By the way, should you wish to stick to Partition-based implementation, I
think it is fair to mention that for small sequence sizes and partitioning
with a shift 1, *and* when you have a list already in the packed array
representation (which is possible when your numbers are say all integers or
all reals, but not a mix), one can implement a more efficient version than
the built-in Partition:
Clear[myPartition];
myPartition[x_List, size_Integer] :=
With[{len = Length[x]},
Transpose@Table[x[[i ;; len - size + i]], {i, 1, size}]];
In[4]:= largeTestList = RandomInteger[{1, 15}, 3000000];
In[5]:= (pt = Partition[largeTestList, 2, 1]); // Timing
Out[5]= {0.521, Null}
In[6]:= (mpt = myPartition[largeTestList , 2]); // Timing
Out[6]= {0.17, Null}
In[7]:= pt == mpt
Out[7]= True
The built-in Partition will start winning when the partitioning size will be
around 30-50, so for long sequences using a built-in is better.
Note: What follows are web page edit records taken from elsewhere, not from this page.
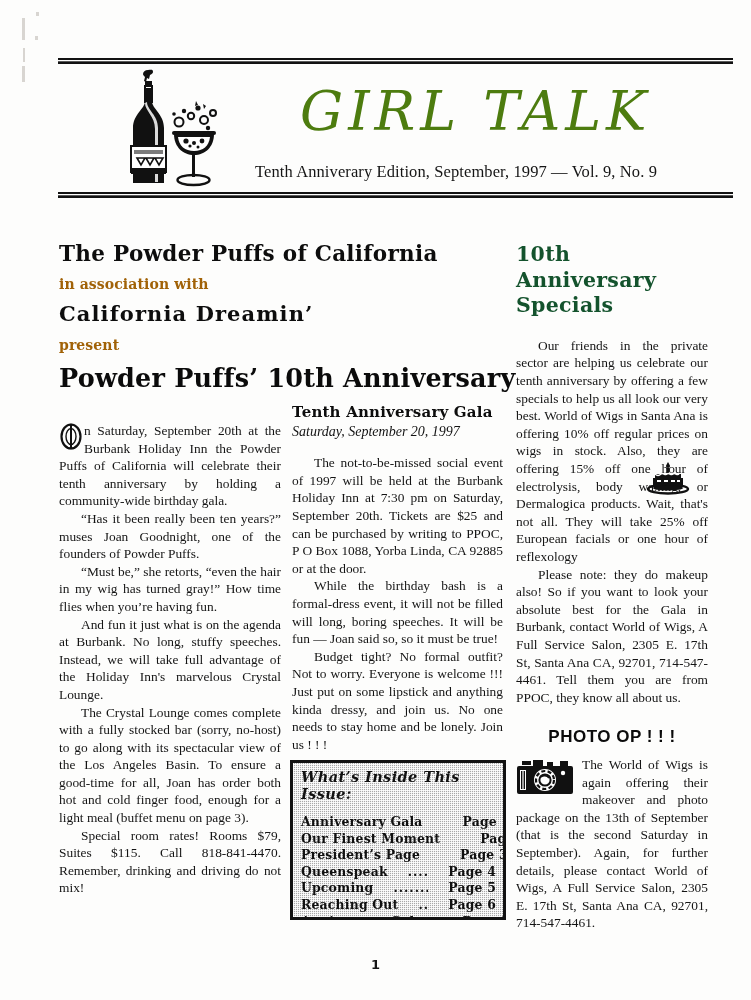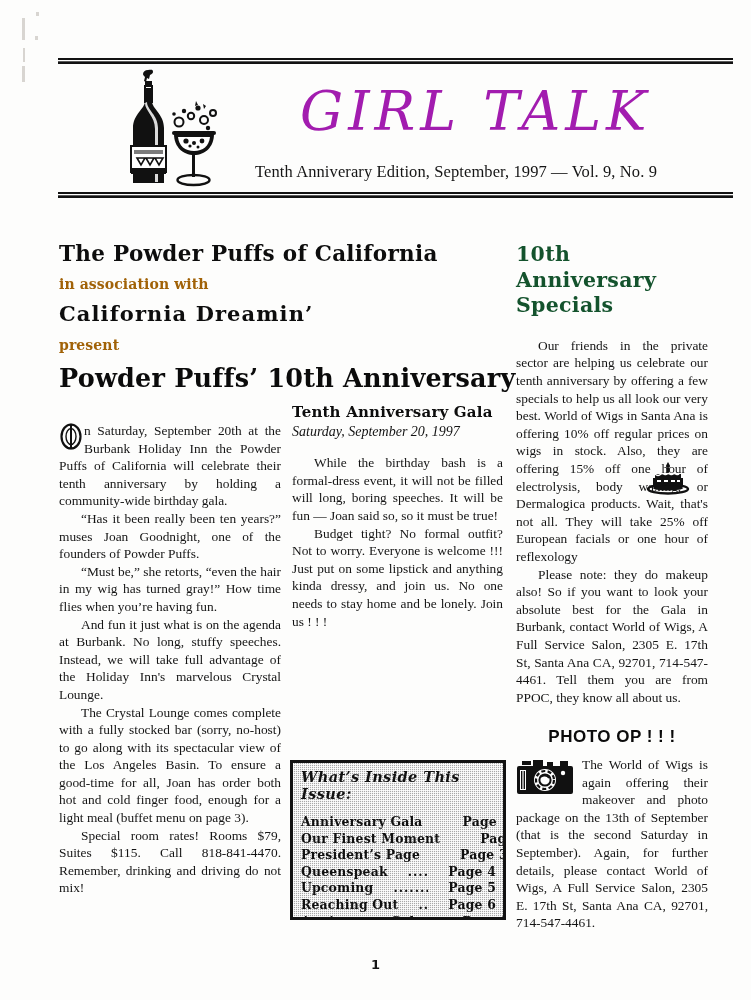--- a/index.html
+++ b/index.html
@@ -78,7 +78,7 @@
     font-weight: 400;
     font-size: 54px;
     letter-spacing: 5px;
-    color: #a21caf;
+    color: #4d7c0f;
     text-align: left;
     white-space: nowrap;
   }

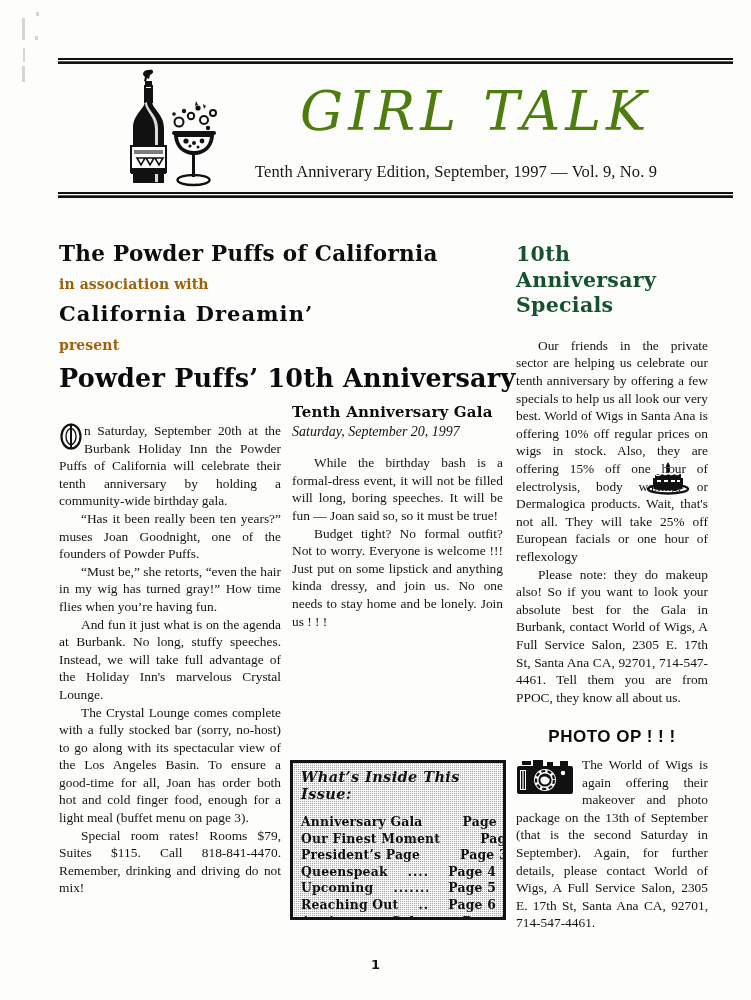--- a/index.html
+++ b/index.html
@@ -384,6 +384,7 @@
     <div class="col" id="col-mid">
       <div id="gala-head">Tenth Anniversary Gala</div>
       <div id="gala-sub">Saturday, September 20, 1997</div>
+      <p>The not-to-be-missed social event of 1997 will be held at the Burbank Holiday Inn at 7:30 pm on Saturday, September 20th. Tickets are $25 and can be purchased by writing to PPOC, P O Box 1088, Yorba Linda, CA 92885 or at the door.</p>
       <p>While the birthday bash is a formal-dress event, it will not be filled will long, boring speeches. It will be fun — Joan said so, so it must be true!</p>
       <p>Budget tight? No formal outfit? Not to worry. Everyone is welcome !!! Just put on some lipstick and anything kinda dressy, and join us. No one needs to stay home and be lonely. Join us ! ! !</p>
     </div>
If your list
is not packed, built-in Partition will be a few times faster even for small
partitioning sizes, so this will then be a de-optimization. You can attempt
to convert your list to packed array with Developer`ToPackedArray (note that
it does not issue any messages in case it is unable to do this), and check
that your list is packed with Developer`PackedArrayQ.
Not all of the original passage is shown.